Oehadian A, Michels M, de Mast Q, Prihatni D, Puspita M, Hartantri Y, Sinarta S, van der Ven A J A M, Alisjahbana B
Department of Internal Medicine, Faculty of Medicine, University of Padjadjaran, Bandung, Indonesia.

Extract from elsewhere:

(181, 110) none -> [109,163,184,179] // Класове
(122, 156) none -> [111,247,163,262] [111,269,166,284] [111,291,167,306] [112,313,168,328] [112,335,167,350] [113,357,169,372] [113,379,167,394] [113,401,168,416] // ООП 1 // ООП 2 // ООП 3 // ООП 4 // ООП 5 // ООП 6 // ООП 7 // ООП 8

Department of Internal Medicine, Radboud University Medical Center, Nijmegen, The Netherlands.
Int J Lab Hematol. 2015 Dec;37(6):861-8. doi: 10.1111/ijlh.12422. Epub 2015 Sep 3.
Distinguishing dengue virus infection from other febrile thrombocytopenic illnesses such as leptospirosis or enteric fever is important but difficult, due to the unavailability of reliable diagnostic tests. Sysmex XE-5000 hematology analyzers use fluorescence flow cytometry to quantitate new parameters including cells in the atypical lymphocyte area (AL), high-fluorescent lymphocyte counts (HFLC), immature granulocytes (IG), and immature platelets (IPF). This study aimed to investigate whether these parameters can help to discriminate between the diseases.

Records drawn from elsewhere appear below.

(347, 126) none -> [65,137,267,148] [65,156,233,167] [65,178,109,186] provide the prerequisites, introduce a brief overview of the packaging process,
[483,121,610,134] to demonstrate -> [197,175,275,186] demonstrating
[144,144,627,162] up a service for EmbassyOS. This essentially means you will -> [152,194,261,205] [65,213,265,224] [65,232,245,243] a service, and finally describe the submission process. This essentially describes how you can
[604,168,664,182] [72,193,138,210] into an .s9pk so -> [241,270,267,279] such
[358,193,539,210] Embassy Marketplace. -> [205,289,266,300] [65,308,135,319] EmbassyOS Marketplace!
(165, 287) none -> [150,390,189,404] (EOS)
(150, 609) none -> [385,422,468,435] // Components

We compared hematocytometry performed by a Sysmex XE-5000 analyzer in Indonesian adults with dengue (n = 93), leptospirosis (n = 11), and enteric fever (n = 6) infection, and in healthy controls (n = 28).
Receiver operating characteristic curves comparing dengue and leptospirosis showed that dengue was characterized by increased %AL (AUC 0.87; 95% CI 0.70-1.03), %HFLC (AUC 0.89; 95% CI 0.78-0.99), and %IPF (AUC 0.81; 95% CI 0.65-0.97), while patients with leptospirosis had increased %IG (AUC 0.86; 95% CI 0.71-1.02). Low %AL, %HFLC, and %IG supported a diagnosis of enteric fever.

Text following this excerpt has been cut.